= Mathai Chacko =

Indian politician (1959 – 2006)

Mathai Chacko (12 May 1959 – 13 October 2006) was a politician from Kerala state. He was member of the Kerala Legislative Assembly from 2001 - 2006. He represented the Thiruvambadi constituency of Kerala and was a member of the Communist Party of India (Marxist) (CPI(M)) political party. He became the first elected MLA to take oath outside the Kerala Legislative Assembly, having taken oath at Lake Shore Hospital in Kochi, where he was undergoing treatment for leukemia, on 29 May 2006.

==Political life ==
He entered politics through students movement: was an active worker of Students Federation of India (SFI) and DYFI. He was the secretary of SFI of Devagiri College, Kozhikode unit, Mukkam and Kozhikode area committee, Kozhikode district committee and State committee. Was president of DYFI Kozhikode district committee, Joint secretary, DYFI state committee. He was involved in various agitations led by SFI and DYFI like agitation against privatisation of polytechnic in Kerala state, paralleled college students fare concession struggle etc.

==Personal life==

Mathai Chacko was born on 12 May 1959 at Thiruvambadi, as the son of A.M Mathai and Smt.Treessia. He was married to Smt.Mercy with one son and one daughter.

== Death ==

Mathai Chacko died on 13 October 2006 at the age of 47 at Lake Shore Hospital in Kochi due to leukaemia. He could not attend any meeting of the 12th Kerala legislative assembly due to his illness. He was cremated with full state honours at the premises of his home.
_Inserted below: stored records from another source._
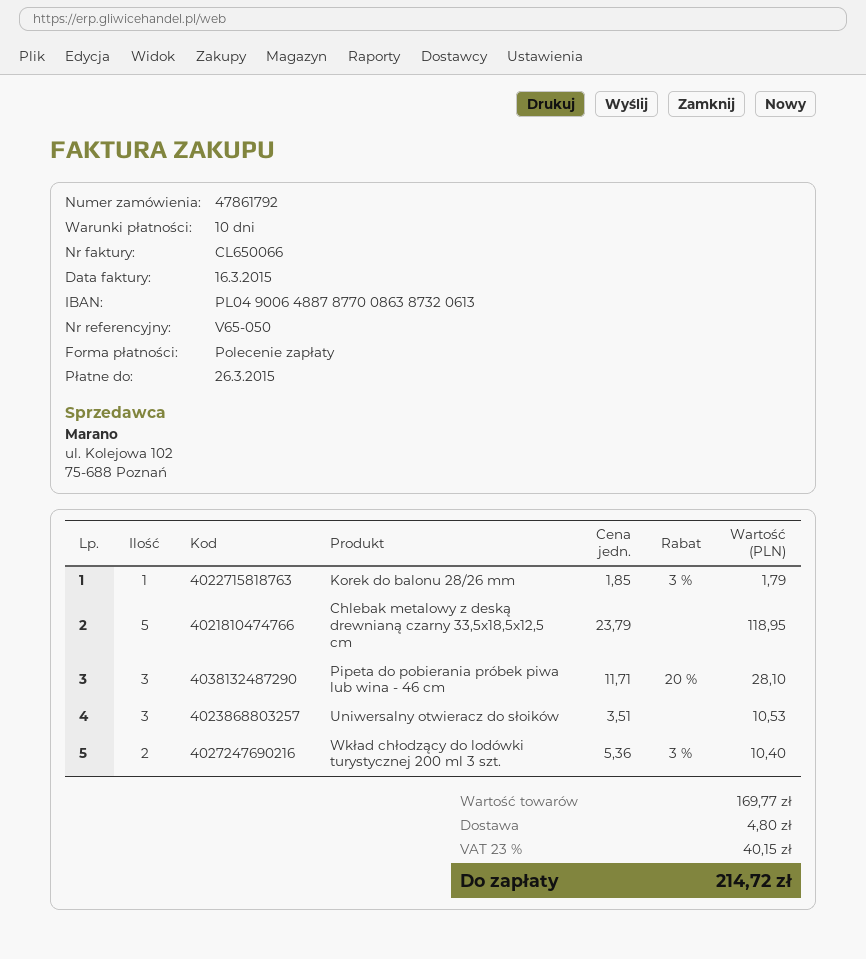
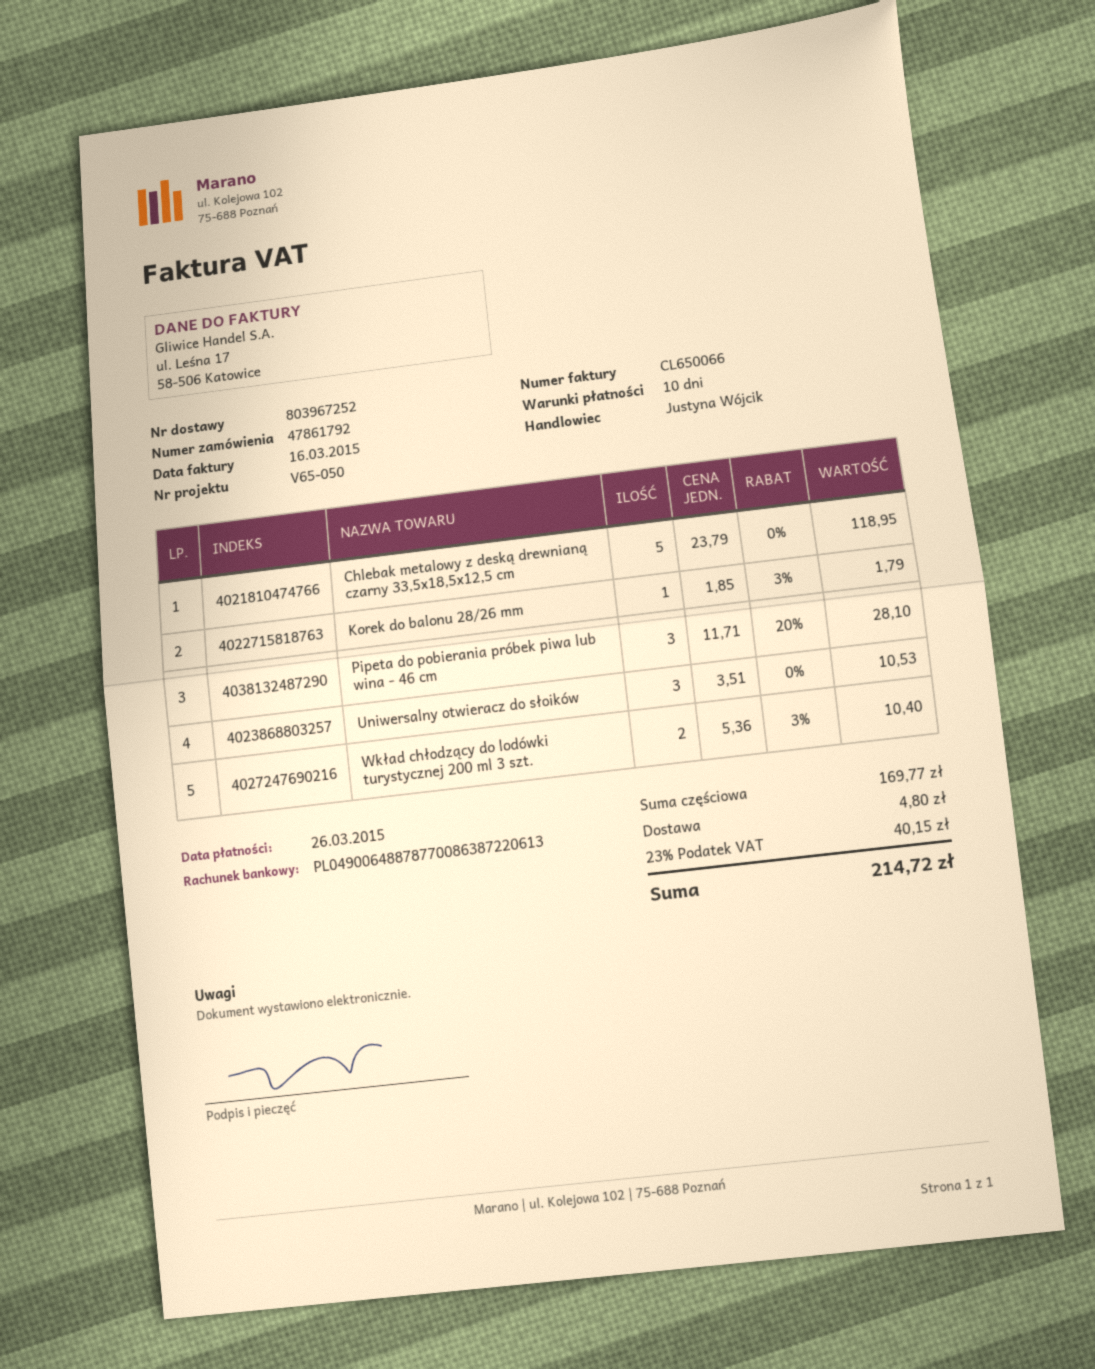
bank account: PL04900648878770086387320613 -> PL04900648878770086387220613

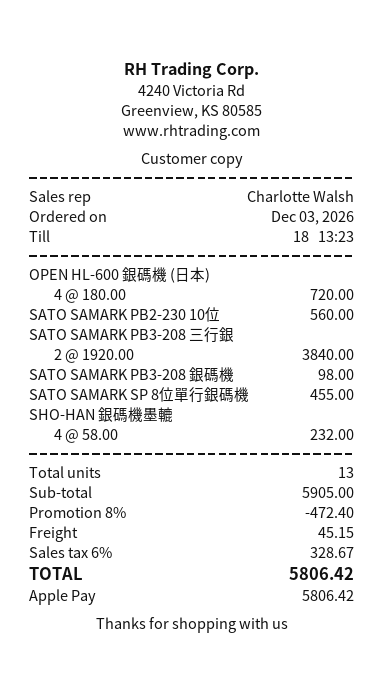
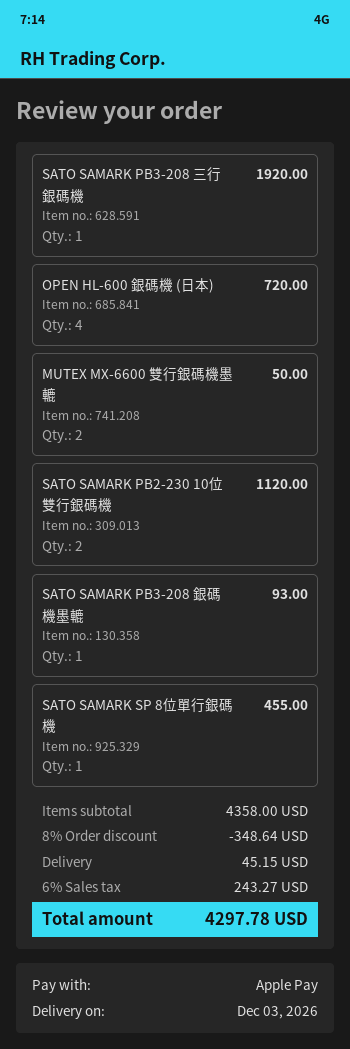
SATO SAMARK PB2-230 10位: 1 for 560.00 -> 2 for 1120.00
SATO SAMARK PB3-208 三行銀: 2 for 3840.00 -> 1 for 1920.00
SATO SAMARK PB3-208 銀碼機: 1 for 98.00 -> 1 for 93.00
SHO-HAN 銀碼機墨轆: 4 for 232.00 -> none
MUTEX MX-6600 雙行銀碼機墨轆: none -> 2 for 50.00
subtotal: 5905.00 -> 4358.00
discount: 8% = 472.40 -> 8% = 348.64
tax: 6% = 328.67 -> 6% = 243.27
total: 5806.42 -> 4297.78

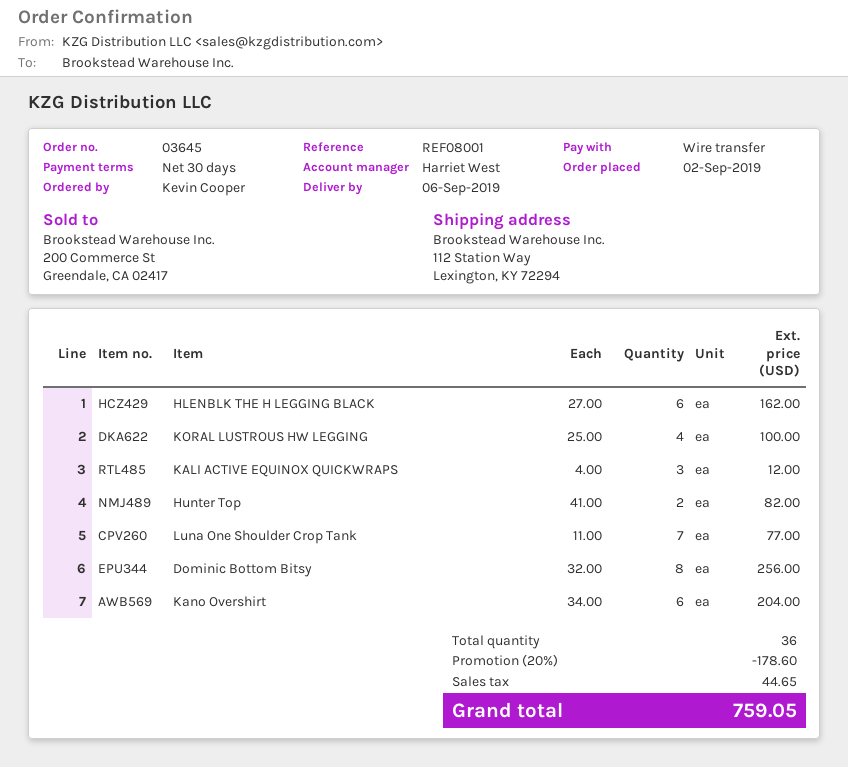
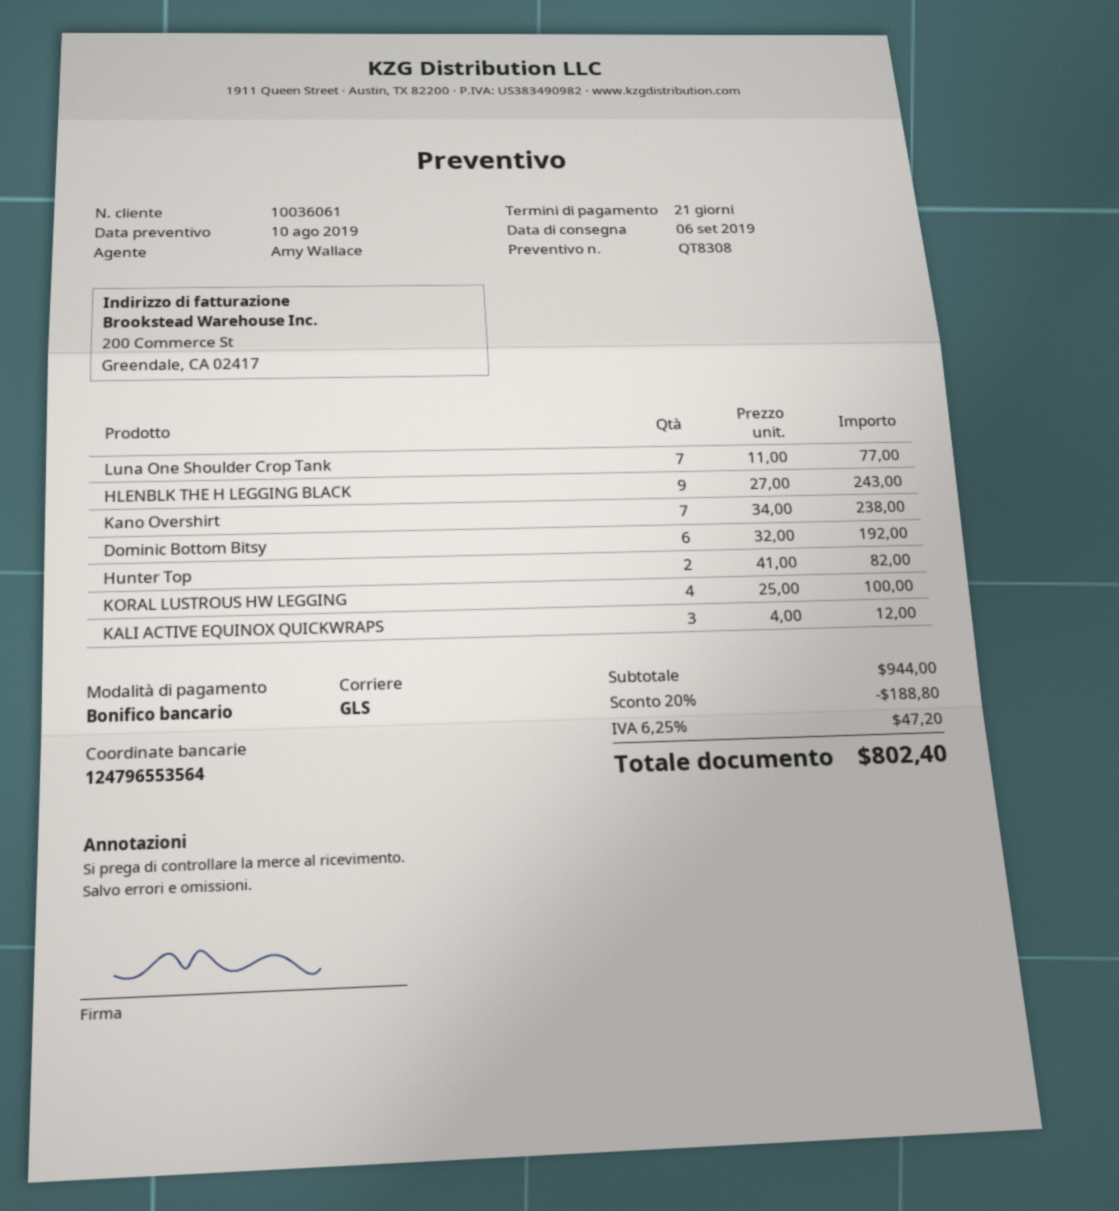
payment terms: 30 days -> 21 days
sales rep: Harriet West -> Amy Wallace
HLENBLK THE H LEGGING BLACK: 6 x 27.00 = 162.00 -> 9 x 27.00 = 243.00
Dominic Bottom Bitsy: 8 x 32.00 = 256.00 -> 6 x 32.00 = 192.00
Kano Overshirt: 6 x 34.00 = 204.00 -> 7 x 34.00 = 238.00
discount: 20% = 178.60 -> 20% = 188.80
tax: 44.65 -> 47.20
total: 759.05 -> 802.40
After Mathai Chacko's death, Paul Chittilapilly, the bishop of the Diocese of Thamarassery claimed that Mathai Chacko had voluntarily accepted the last communion at his deathbed. This sparked controversy as Mathai Chacko was known to be an atheist and a follower of Communist ideology. Following this, Pinarayi Vijayan who was then the state secretary of the communist party made the infamous remark describing the bishop as a "wretched creature". He had said, "Whoever he may be, the person who said that the late Mathai Chacko, who led the pious life of a Communist, had voluntarily accepted the last communion from a priest is only telling a blatant lie, and he is nothing but a wretched creature". Later, the Syro-Malabar Catholic Church protested against the CPI(M) leadership for the comments against the bishop. However, Pinarayi Vijayan repeated the same and stuck to his comments.

==Posts held==

- Calicut University Union councillor from Devagiri college
- Private secretary to the Minister for Co- operation and Fisheries (1987–91)
- Syndicate Member Calicut University
- MLA Meppayur Assembly Constituency (2001-2006).